The government can kill all cell service in a designated area of its choice during “emergencies,” and does not want to disclose any details about how or when they might employ this.
Implications for the First Amendment are made clear by one known local use — San Francisco’s Bay Area Rapid Transit System disabled service to quell protests in four downtown San Francisco stations over the fatal shooting of Charles Blair Hill by police.
Standing Operating Procedure 303
The Department of Homeland Security came up with the Federal-level plan — known as Standing Operating Procedure 303 — after cellular phones were used to detonate explosives targeting the London public transportation system in 2005. Unbeknownst at the time to the public, the government shut down cell service in various locations in New York City, primarily around tunnels to and from Manhattan.

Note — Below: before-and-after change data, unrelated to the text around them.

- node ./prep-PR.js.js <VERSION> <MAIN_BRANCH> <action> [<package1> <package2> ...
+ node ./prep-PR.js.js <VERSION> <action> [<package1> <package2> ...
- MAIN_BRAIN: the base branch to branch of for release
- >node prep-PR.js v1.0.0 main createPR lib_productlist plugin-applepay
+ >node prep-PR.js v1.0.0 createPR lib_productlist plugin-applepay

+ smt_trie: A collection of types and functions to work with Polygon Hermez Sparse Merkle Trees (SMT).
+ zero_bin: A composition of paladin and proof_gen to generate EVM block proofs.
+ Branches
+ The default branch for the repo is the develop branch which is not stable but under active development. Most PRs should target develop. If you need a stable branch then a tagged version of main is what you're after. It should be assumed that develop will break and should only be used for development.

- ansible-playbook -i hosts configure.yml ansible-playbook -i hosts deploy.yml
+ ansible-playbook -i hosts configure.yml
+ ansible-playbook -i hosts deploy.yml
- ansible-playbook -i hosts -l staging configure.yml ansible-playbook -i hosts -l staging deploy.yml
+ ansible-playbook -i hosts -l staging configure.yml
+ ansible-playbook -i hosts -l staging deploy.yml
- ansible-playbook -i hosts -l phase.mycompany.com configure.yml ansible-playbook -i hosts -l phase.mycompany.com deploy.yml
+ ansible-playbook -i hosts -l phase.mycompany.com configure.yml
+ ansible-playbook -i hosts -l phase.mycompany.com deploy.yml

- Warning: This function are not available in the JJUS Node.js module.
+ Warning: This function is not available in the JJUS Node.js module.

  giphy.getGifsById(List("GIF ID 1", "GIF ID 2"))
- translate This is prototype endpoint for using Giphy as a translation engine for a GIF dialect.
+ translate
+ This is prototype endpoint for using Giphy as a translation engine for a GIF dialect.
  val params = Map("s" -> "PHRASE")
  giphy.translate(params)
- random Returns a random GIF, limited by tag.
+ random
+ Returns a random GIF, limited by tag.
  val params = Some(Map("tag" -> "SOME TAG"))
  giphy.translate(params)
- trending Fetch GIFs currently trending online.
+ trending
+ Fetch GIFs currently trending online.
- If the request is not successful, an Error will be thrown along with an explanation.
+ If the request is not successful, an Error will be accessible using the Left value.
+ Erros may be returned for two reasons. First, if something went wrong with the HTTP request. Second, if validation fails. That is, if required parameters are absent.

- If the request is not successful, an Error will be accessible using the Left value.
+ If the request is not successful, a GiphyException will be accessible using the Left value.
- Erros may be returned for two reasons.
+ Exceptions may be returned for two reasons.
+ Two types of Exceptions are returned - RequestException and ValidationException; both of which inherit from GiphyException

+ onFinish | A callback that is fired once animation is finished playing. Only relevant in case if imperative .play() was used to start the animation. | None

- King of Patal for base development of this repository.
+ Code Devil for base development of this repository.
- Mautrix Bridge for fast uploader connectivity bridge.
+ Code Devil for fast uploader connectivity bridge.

SOP 303 spells out a “unified voluntary process for the orderly shut-down and restoration of wireless services during critical emergencies such as the threat of radio-activated improvised explosive devices.” Since the details of SOP 303 remain secret, no one is certain when or how it might be invoked.
The U.S. Court of Appeals for the District of Columbia Circuit in February sided with the government and ruled that the policy did not need to be disclosed under a Freedom of Information Act (FOIA) request from the Electronic Privacy Information Center (EPIC.) The court agreed with the government’s citation of a FOIA exemption that precludes disclosure if doing so “could reasonably be expected to endanger the life or physical safety of any individual.”
EPIC asked the court to revisit its ruling. On April 10, the court ordered the government to respond, a move that suggests the appellate court might rehear the case.
EPIC originally asked for the document in 2011 in the wake of the shut down of mobile phone service in the San Francisco Bay Area subway system during a protest. The government withheld the information, EPIC sued and won, but the government then appealed and prevailed.
Who Decides When to Kill the Network?
Under the direction of the so-called National Security Telecommunications Advisory Committee, SOP 303 allows for the shutting down of wireless networks “within a localized area, such as a tunnel or bridge, and within an entire metropolitan area.” That Advisory Committee is a Reagan-era, presidentially-appointed body composed of up to 30 senior executive-level representatives from communications, information technology, banking, and aerospace companies.
Since SOP 303 is not a law, it cannot be enforced. However, the telecoms have agreed to cut off cell service voluntarily whenever the Federal government requests SOP 303 be invoked.
The process of shutting down the cell service goes through the National Coordinating Center for Telecommunications (NCC), a coordination body set up by Ronald Reagan in 1984. The NCC, which includes representatives from the Central Intelligence Agency, Federal Emergency Management Agency, National Security Agency, every important cabinet department, and a few dozen big telecommunications and defense companies, takes shutdown requests from state and national Homeland Security officials, verifies whether they are “necessary,” and passes those requests on to wireless carriers in the affected areas.
First Amendment Questions
Because cutting off communications imposes a prior restraint on speech, it’s unclear whether SOP 303 is constitutional, and of course the specifics of the agreement are secret and the limits of government authority in this area have never been tested in court.
According to Eva Galperin of the Electronic Frontier Foundation, governments in places like China regularly shut down cellphone service to quell protests. “They did it in Egypt as well,” she explained, during the protests that deposed former Egyptian president Hosni Mubarak.
The exact decision-making process in the United States is classified. But you’ll know when it happens — check your phone for bars.